'''

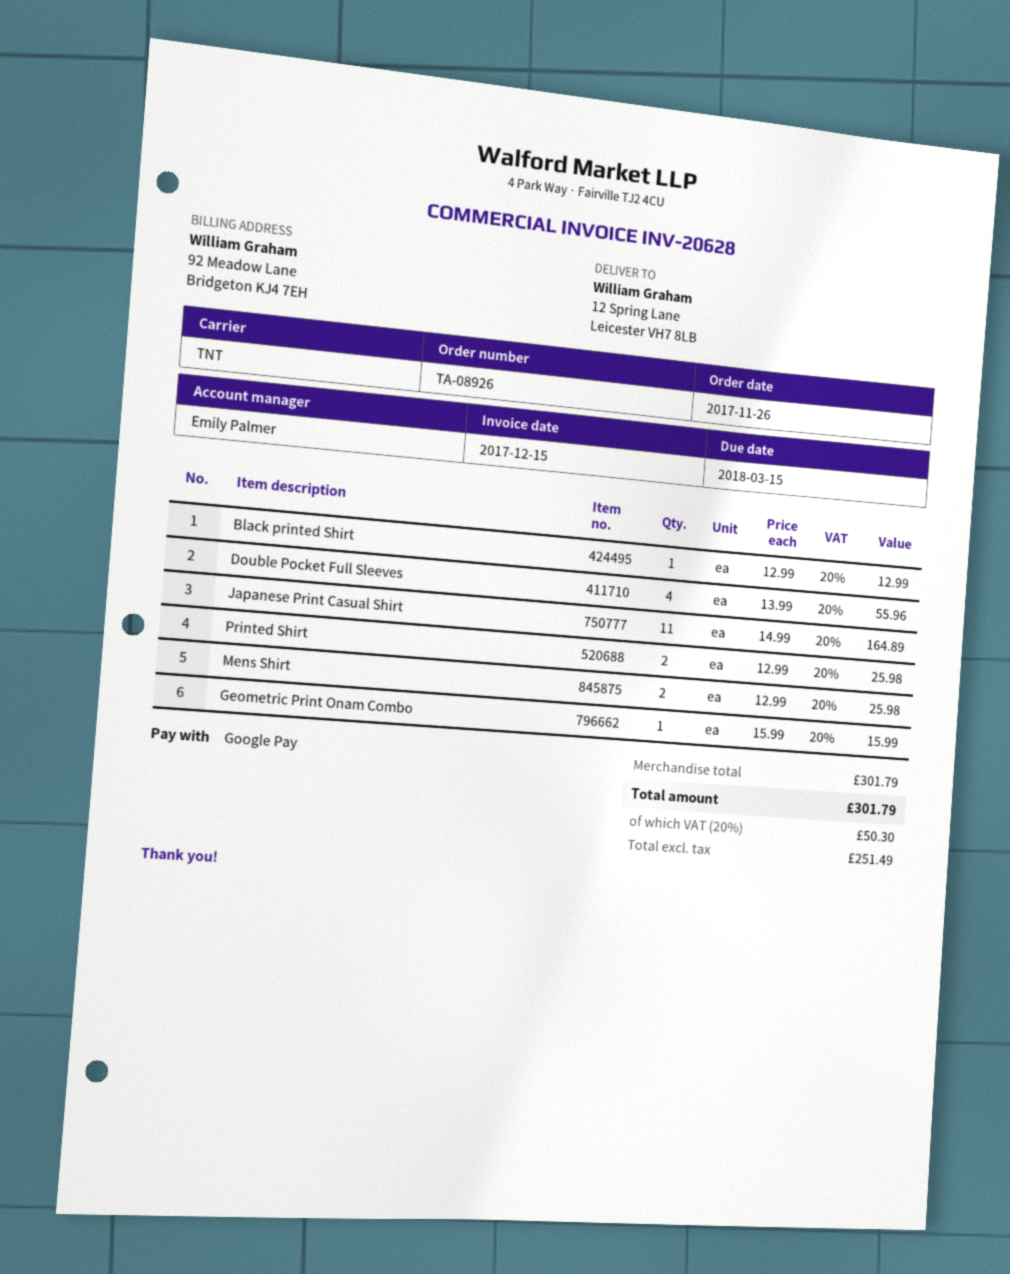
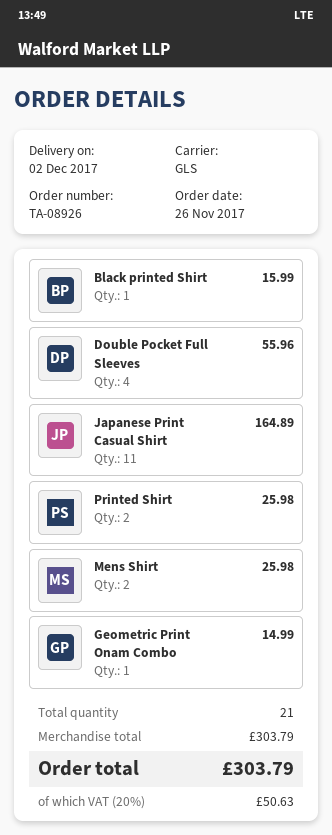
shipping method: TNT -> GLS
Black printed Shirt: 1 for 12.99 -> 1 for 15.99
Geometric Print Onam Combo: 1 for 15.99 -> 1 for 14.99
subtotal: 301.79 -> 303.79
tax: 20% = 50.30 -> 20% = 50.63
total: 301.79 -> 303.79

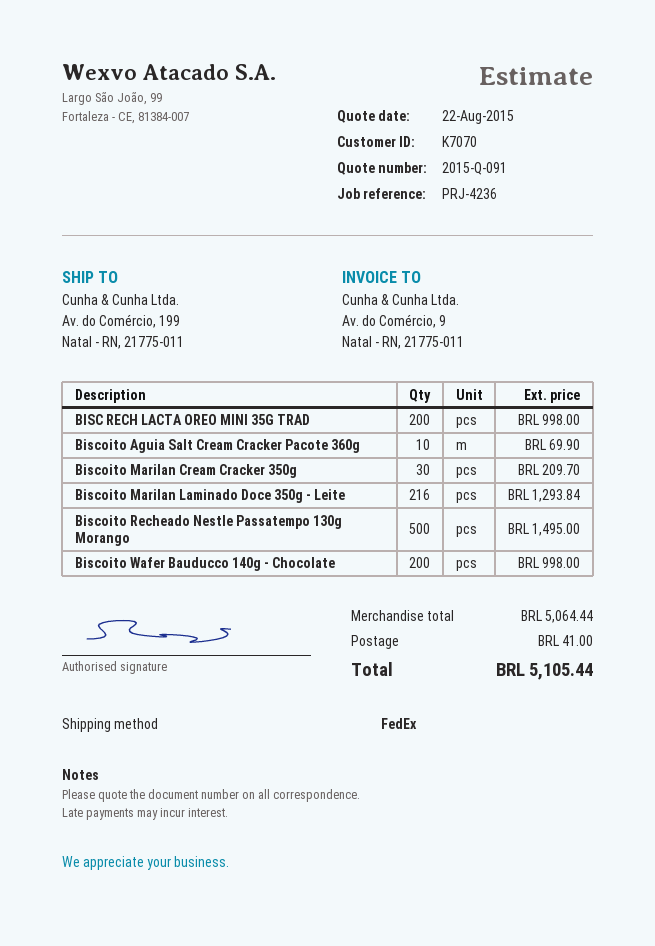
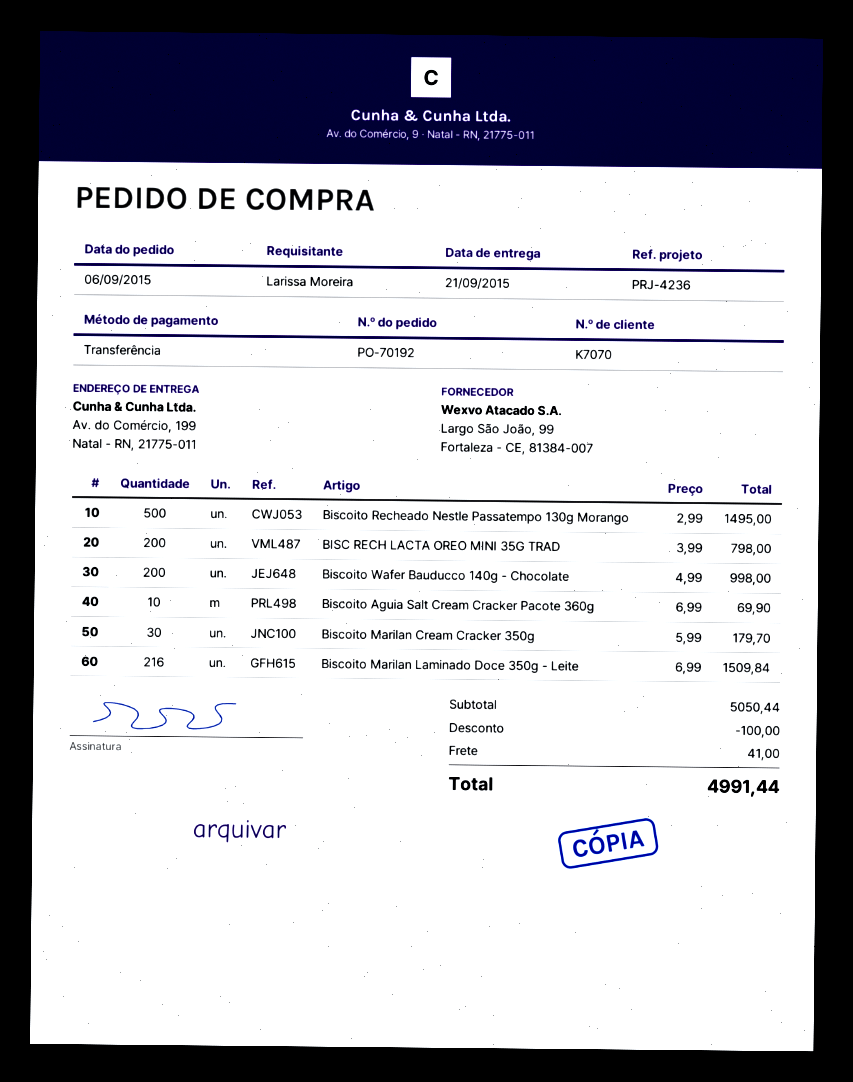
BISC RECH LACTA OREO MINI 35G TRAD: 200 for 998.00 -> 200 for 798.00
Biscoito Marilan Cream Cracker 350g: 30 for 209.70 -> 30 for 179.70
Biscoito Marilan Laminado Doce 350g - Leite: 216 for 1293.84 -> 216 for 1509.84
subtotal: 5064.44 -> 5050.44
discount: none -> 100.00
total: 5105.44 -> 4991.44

'''

▸ **EXERCISE REQUIREMENTS**
Set down only these lines, exactly: the line containing "subtotal: 5064.44 -> 5050.44" and each line after it, through the end of the listing.

▸ **ANSWER TO THIS EXERCISE**
subtotal: 5064.44 -> 5050.44
discount: none -> 100.00
total: 5105.44 -> 4991.44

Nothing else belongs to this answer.